# NFLHD all 4x3?



## dbconsultant (Sep 13, 2005)

So I've been watching the pre-games on NFLHD but they are all in 4x3 and look awful with partial view (can't see the info at the top). I thought maybe it was cuz I was watching games they had pre-recorded but even the live games are not widescreen! Is NFLHD going to continue non-widescreen?:nono2:


----------



## bruin95 (Apr 23, 2006)

dbconsultant said:


> So I've been watching the pre-games on NFLHD but they are all in 4x3 and look awful with partial view (can't see the info at the top). I thought maybe it was cuz I was watching games they had pre-recorded but even the live games are not widescreen! Is NFLHD going to continue non-widescreen?:nono2:


Well you obviously haven't been watching ALL the games because there were a couple of games broadcast today (Sunday) in HD. Dolphins-Bucs and Jets-Redskins.


----------



## garys (Nov 4, 2005)

I noticed yesterday, the guide actually has HD listed in the info for the games which are in HD.


----------



## Stewart Vernon (Jan 7, 2005)

Were there any other HD games besides the ones yesterday? I finally caught some actual HD games yesterday and they looked nice BUT I found their banner scoreboard at the top of the screen to be distracting. It isn't really blocking useful game action, but it is about twice as tall as it needs to be and my eyes kept being drawn to it during the game.

I would really like to see them migrate to a smaller or at least one line banner to be less distracting.


----------



## 4bama (Aug 6, 2006)

I accepted the NFLHD being in 4:3 for some games since they are just replaying the local team's broadcasts. If the local TV station does not have, or use, HD cameras then that's what we get. If the NFL channel originates the game then I see no reason why it should not be in HD.

NBC's Sunday night game (live) was not in HD for some reason. The Sunday night game a week ago was. Strange..wonder what rationale is used by the networks.


----------



## cdub998 (Aug 16, 2006)

Its just because it is pre season. When the season starts you will see a lot more in HD..


----------



## ebaltz (Nov 23, 2004)

HDMe said:


> Were there any other HD games besides the ones yesterday? I finally caught some actual HD games yesterday and they looked nice BUT I found their banner scoreboard at the top of the screen to be distracting. It isn't really blocking useful game action, but it is about twice as tall as it needs to be and my eyes kept being drawn to it during the game.
> 
> I would really like to see them migrate to a smaller or at least one line banner to be less distracting.

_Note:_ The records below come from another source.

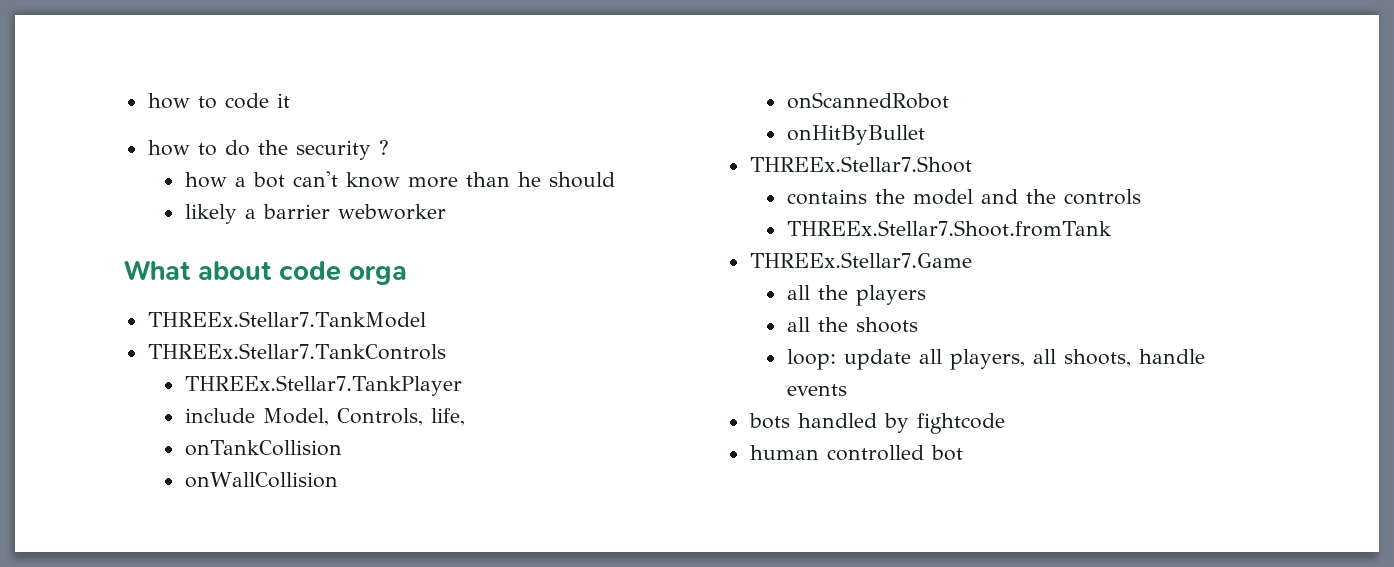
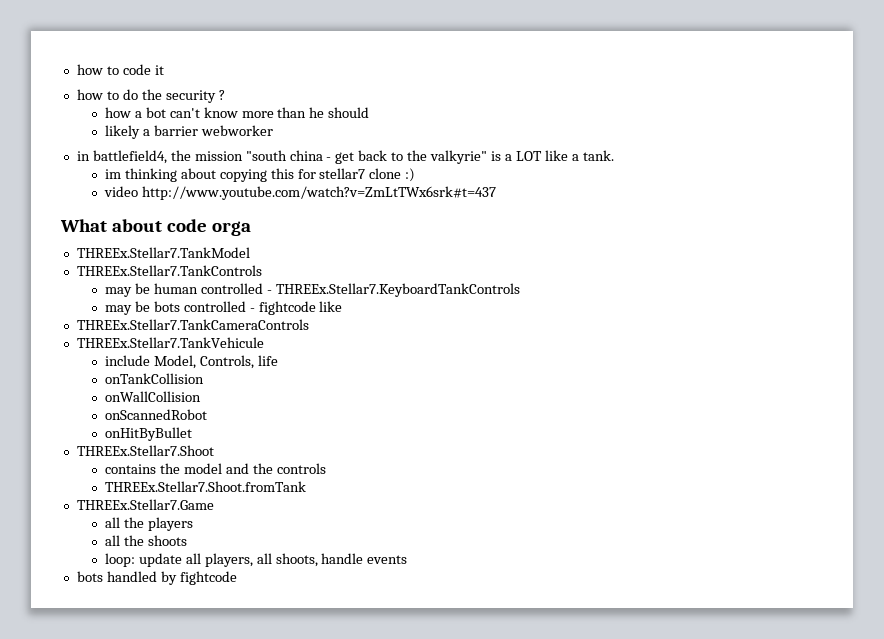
(446, 212) none -> [76,150,614,164] [104,168,416,182] [103,186,496,200] // in battlefield4, the mission "south china - get back to the valkyrie" is a LOT like a tank. // im thinking about copying this for stellar7 clone :) // video http://www.youtube.com/watch?v=ZmLtTWx6srk#t=437
[184,375,463,396] THREEx.Stellar7.TankPlayer -> [104,283,520,297] [104,301,343,315] [76,319,309,330] [76,337,264,348] may be human controlled - THREEx.Stellar7.KeyboardTankControls // may be bots controlled - fightcode like // THREEx.Stellar7.TankCameraControls // THREEx.Stellar7.TankVehicule
[430,408,465,426] life, -> [257,355,278,366] life
[749,445,963,461] // human controlled bot -> (237, 578) none

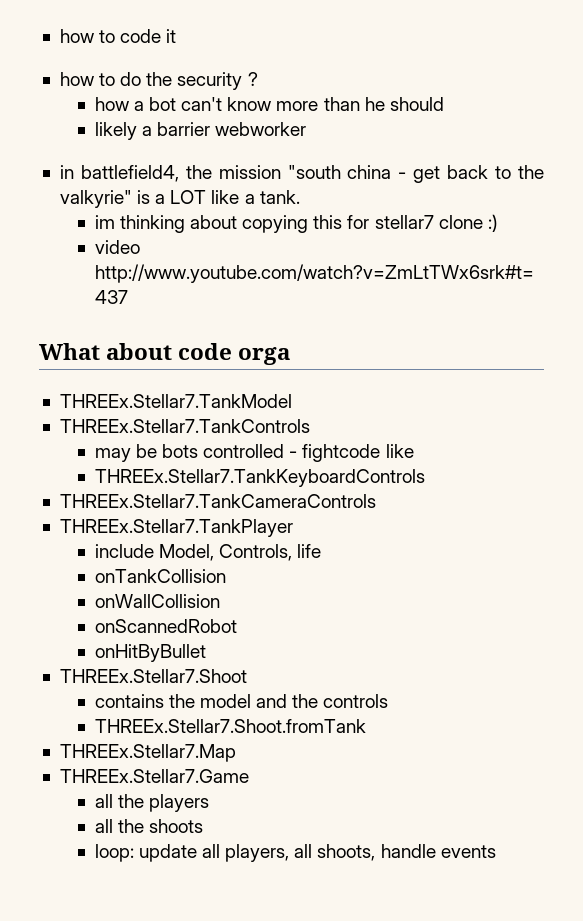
[104,283,520,297] // may be human controlled - THREEx.Stellar7.KeyboardTankControls -> (310, 426) none
(343, 306) none -> [94,469,425,487] // THREEx.Stellar7.TankKeyboardControls
[76,337,264,348] THREEx.Stellar7.TankVehicule -> [59,519,293,537] THREEx.Stellar7.TankPlayer
(306, 486) none -> [59,744,236,762] // THREEx.Stellar7.Map
[76,571,237,585] // bots handled by fightcode -> (496, 851) none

Vikings v. Steelers was in HD


----------



## ebaltz (Nov 23, 2004)

4bama said:


> I accepted the NFLHD being in 4:3 for some games since they are just replaying the local team's broadcasts. If the local TV station does not have, or use, HD cameras then that's what we get. If the NFL channel originates the game then I see no reason why it should not be in HD.
> 
> NBC's Sunday night game (live) was not in HD for some reason. The Sunday night game a week ago was. Strange..wonder what rationale is used by the networks.


Was in HD for me, probably a glitch with your local yocals.


----------



## Stewart Vernon (Jan 7, 2005)

4bama said:


> NBC's Sunday night game (live) was not in HD for some reason. The Sunday night game a week ago was. Strange..wonder what rationale is used by the networks.

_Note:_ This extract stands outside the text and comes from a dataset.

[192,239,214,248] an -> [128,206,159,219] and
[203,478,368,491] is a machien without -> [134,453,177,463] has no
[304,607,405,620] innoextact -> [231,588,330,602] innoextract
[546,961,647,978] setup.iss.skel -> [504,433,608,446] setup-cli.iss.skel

The NBC Sunday night game was in HD for me last night... though I didn't watch all of it. I think there was Gymnastics or something on prior to that on NBC and that looked like it was in HD too.


----------



## Jimmie Perkins (Aug 21, 2006)

The NFL Network preseaon schedule, from the NFL web site, has a full listing of games and identifies which games will be shown in HD. I would link but I have not made enough posts.


----------



## bulldog200024 (Jan 27, 2006)

4bama said:


> I accepted the NFLHD being in 4:3 for some games since they are just replaying the local team's broadcasts. If the local TV station does not have, or use, HD cameras then that's what we get. If the NFL channel originates the game then I see no reason why it should not be in HD.
> 
> NBC's Sunday night game (live) was not in HD for some reason. The Sunday night game a week ago was. Strange..wonder what rationale is used by the networks.


It was in HD here and looked great.


----------



## 4bama (Aug 6, 2006)

OK, glad to hear NBC's national broadcast was really in HD. My NBCHD signal comes from OTA channel 12 from Montgomery and was SD for the entire game, probably a problem with their link....I watch Leno and other HD broadcasts from 12 with no problems so I assumed a network problem.

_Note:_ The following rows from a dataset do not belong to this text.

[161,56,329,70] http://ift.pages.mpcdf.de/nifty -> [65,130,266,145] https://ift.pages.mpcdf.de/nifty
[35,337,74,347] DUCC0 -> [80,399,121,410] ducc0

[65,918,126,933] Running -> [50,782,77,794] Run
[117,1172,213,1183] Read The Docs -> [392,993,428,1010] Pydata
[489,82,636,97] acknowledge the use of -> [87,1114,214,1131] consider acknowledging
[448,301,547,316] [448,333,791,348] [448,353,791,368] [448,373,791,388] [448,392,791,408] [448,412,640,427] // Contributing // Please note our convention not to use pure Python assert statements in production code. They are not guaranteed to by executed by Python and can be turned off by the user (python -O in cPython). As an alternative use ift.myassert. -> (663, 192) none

Earlier today I started watching the 49ers/Raiders game on NFLHD and the first quarter was in SD, even though the OSG said HD. I assume SF Channel 5 (originator) had technical difficulties because starting with the second quarter and for the remainder of the game it was in HD.


----------



## tahoerob (Mar 22, 2003)

Jimmie Perkins said:


> The NFL Network preseaon schedule, from the NFL web site, has a full listing of games and identifies which games will be shown in HD. I would link but I have not made enough posts.


If you scan teh NFL HD schedule, you will see in info which game is HD. They seem to have games listed as SD at one time slot & HD at another!?


----------



## LASooner (Jan 24, 2005)

Something I've noticed is the on screen graphics a lot of times are SD even when the game is HD. The afformentioned Steelers game had this, the clock overlay was very aliased, my guess is they format all their graphics for SD and just down convert by chopping off the excess on the widescreen and conform to D1 resolution. So they only need 1 overlay computer system for the broadcast.


----------



## garys (Nov 4, 2005)

NFL HD is rebroadcasting local area's games and are not putting most of the graphics viewed on the broadcasts. It seems most of the stations are using 720p and may be part of the cause.


----------



## Stewart Vernon (Jan 7, 2005)

I noticed that sometimes they have an "NFL Network" crew... but other times, like the Jets/Redskins game, it was clearly a rebroadcast of CBS 2 with their announcers and everything, including some CBS promo spots!

So I guess the problem/complaint I had with the scoreboard logo would only apply to the games NFL Network covers themselves... the other games that they rebroadcast later using other station feeds will probably be left with whatever CBS/FOX stuff that came with it.


----------